Our curricula must also attend to root causes. In too many discussions of current immigration policies, the role of U.S. imperialism is left out. Students should grapple with whether the United States has a moral obligation to resettle refugees because of its significant role in creating the conditions that have led people to flee. More than 100 years of U.S. aggression in the Americas — propping up dictators, generals, and oligarchs; flooding countries with weapons; and pushing trade and economic policies that enriched a few, but impoverished the people and their lands — has fostered the instability and insecurity driving people across the border.

Of course, we cannot leave our students — or ourselves — angry and hopeless. We must also surface the inspiring ways in which people have fought for themselves and each other — the myriad ways enslaved people freed themselves, Indigenous people kept their languages and identities alive, Japanese Americans challenged the daily indignities of their incarceration as well as the constitutionality of their treatment.

We must also internalize the reality that our schools are actors in this crisis and that as educators we must be ready to put our bodies between immigration authorities and our students, and that our schools can and must be places of refuge.
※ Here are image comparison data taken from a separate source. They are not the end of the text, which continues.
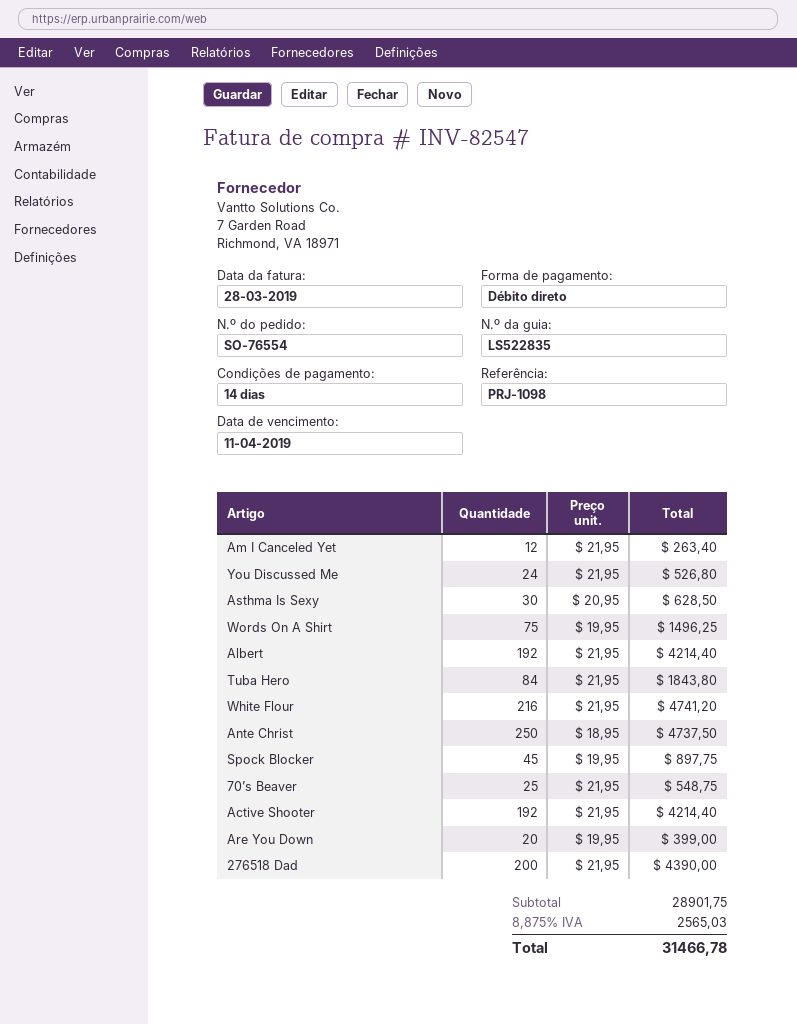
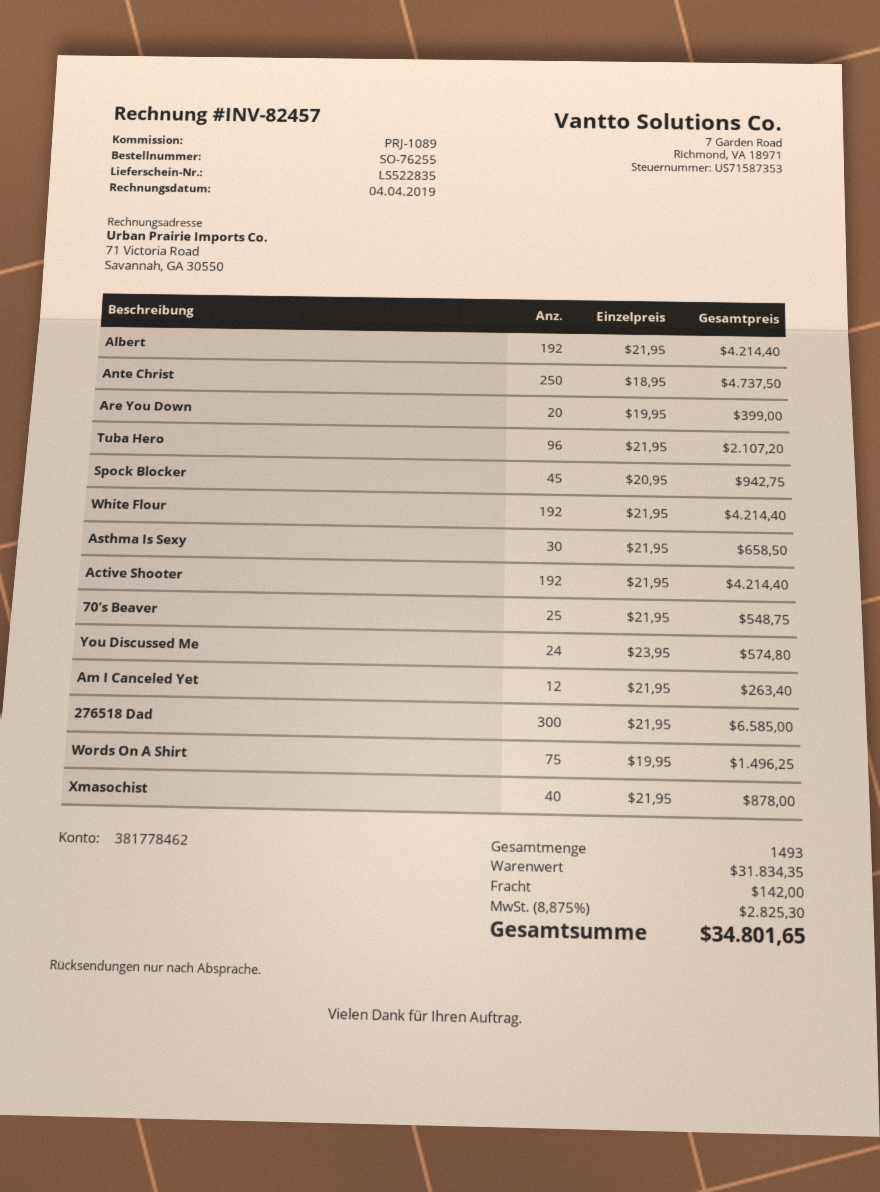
order number: SO-76554 -> SO-76255
invoice number: INV-82547 -> INV-82457
invoice date: 2019-03-28 -> 2019-04-04
reference: PRJ-1098 -> PRJ-1089
You Discussed Me: 24 x 21.95 = 526.80 -> 24 x 23.95 = 574.80
Asthma Is Sexy: 30 x 20.95 = 628.50 -> 30 x 21.95 = 658.50
Tuba Hero: 84 x 21.95 = 1843.80 -> 96 x 21.95 = 2107.20
White Flour: 216 x 21.95 = 4741.20 -> 192 x 21.95 = 4214.40
Spock Blocker: 45 x 19.95 = 897.75 -> 45 x 20.95 = 942.75
276518 Dad: 200 x 21.95 = 4390.00 -> 300 x 21.95 = 6585.00
Xmasochist: none -> 40 x 21.95 = 878.00
subtotal: 28901.75 -> 31834.35
shipping: none -> 142.00
tax: 8.875% = 2565.03 -> 8.875% = 2825.30
total: 31466.78 -> 34801.65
When ICE recently raided a number of work sites in the tiny rural Nebraska town of O’Neill, seizing more than 100 people, local teachers and educators opened an elementary school (shuttered for the summer) to care for and support the children of the detained workers. In May 2017, a federal immigration agent came looking for a 4th grader at a Queens elementary school, according to CBS New York, but was turned away at the door. This past June, in Boston, the Lawyers’ Committee for Civil Rights and Economic Justice and a coalition of students’ rights groups sued the school district alleging that information about a student’s immigration status had been passed to ICE. Immediately following the filing of the suit, Boston’s superintendent resigned.

If there was ever any doubt, now there is only certainty, as educators we’re on the front lines of this fight. And when students like Kina ask us if we can keep them safe, our actions must be our answer. If we refuse to talk about these issues — because they are too painful, too complicated, too sensitive, or too politically fraught — that sends a clear message that we have relinquished our responsibilities, as adults, to try to keep them safe. Our silence is complicity. Now is the time for action and solidarity.

We call on educators, students, and families to help us emphatically answer Kina’s question: We will do everything in our power to protect you. We will do everything in our power to keep you safe.